Da questa scoperta e da quella del Piccardi alcuni ricercatori hanno preso spunto per effettuare esperimenti circa l'influenza che la forma piramidale esercita sul comportamento di enzimi e ormoni.

Questi avvennero nello IEA, l'Istituto di Studi Avanzati dell'Argentina. Sappiamo che gli enzimi hanno la capacità, agendo come catalizzatori, di accelerare diversi processi di trasformazione chimica che avvengono nel nostro organismo.

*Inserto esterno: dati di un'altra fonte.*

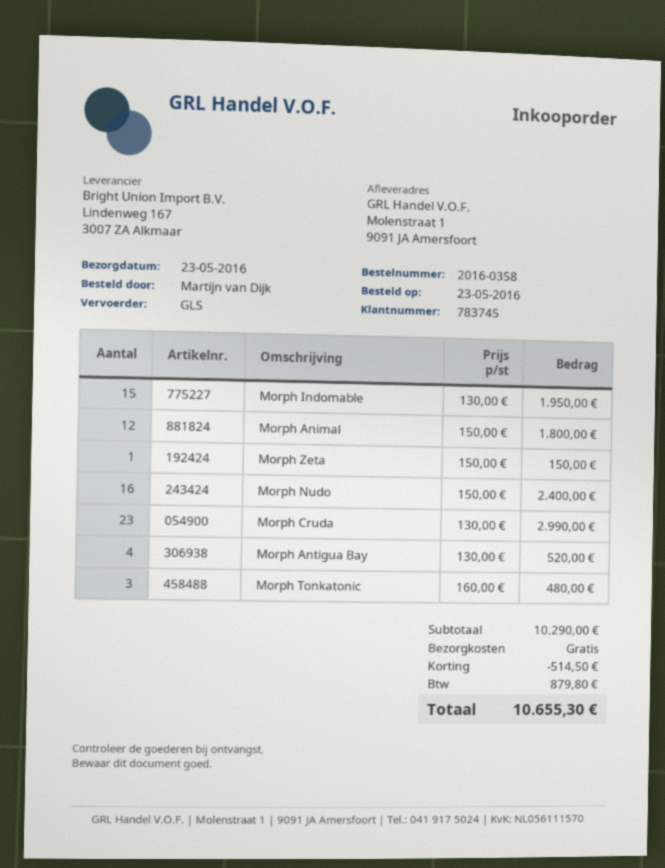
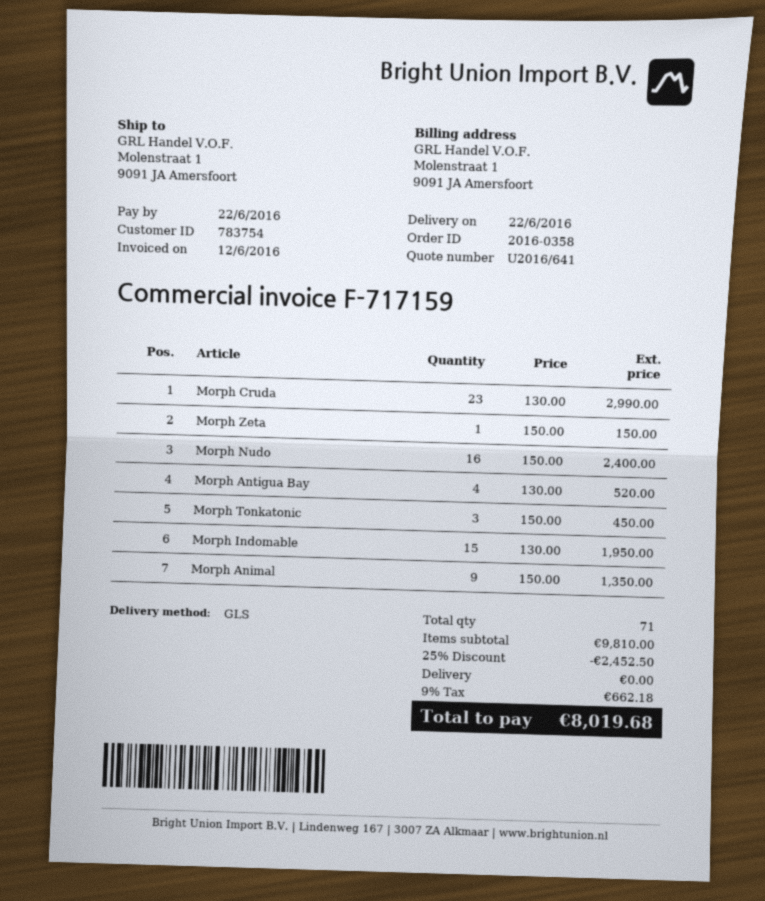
delivery date: 2016-05-23 -> 2016-06-22
customer number: 783745 -> 783754
Morph Animal: 12 x 150.00 = 1800.00 -> 9 x 150.00 = 1350.00
Morph Tonkatonic: 3 x 160.00 = 480.00 -> 3 x 150.00 = 450.00
subtotal: 10290.00 -> 9810.00
discount: 514.50 -> 2452.50
tax: 879.80 -> 662.18
total: 10655.30 -> 8019.68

La piramide ha la proprietà di modificare questa capacità. Gli esperimenti all'IEA consisterono nel collocare provette contenenti un enzima e un substrato all'aperto, in un cubo e in una piramide. Si effettuarono esperimenti con tutti gli enzimi riscontrando trasformazioni con alte percentuali di rendimento sotto la piramide: il 150% per l'ureasi, che trasforma l'urea in ammoniaca; il 70% per i lipasi, che sdoppiano i grassi in acidi grassi e glicerina; il 50% per l'invertasi, che trasforma il saccarosio in glucosio; anche una diminuzione del 42% per l'amilasi, che sdoppia l'amido in glucosio. Con gli ormoni si ebbero variazioni qualitative, non quantitative, per cui si affermò il carattere puramente enzimatico dell'azione piramidale.

Purtroppo gli esperimenti, suggeriti dal biochimico Varela, furono arrestati, non essendo stati giudicati interessanti dagli scienziati.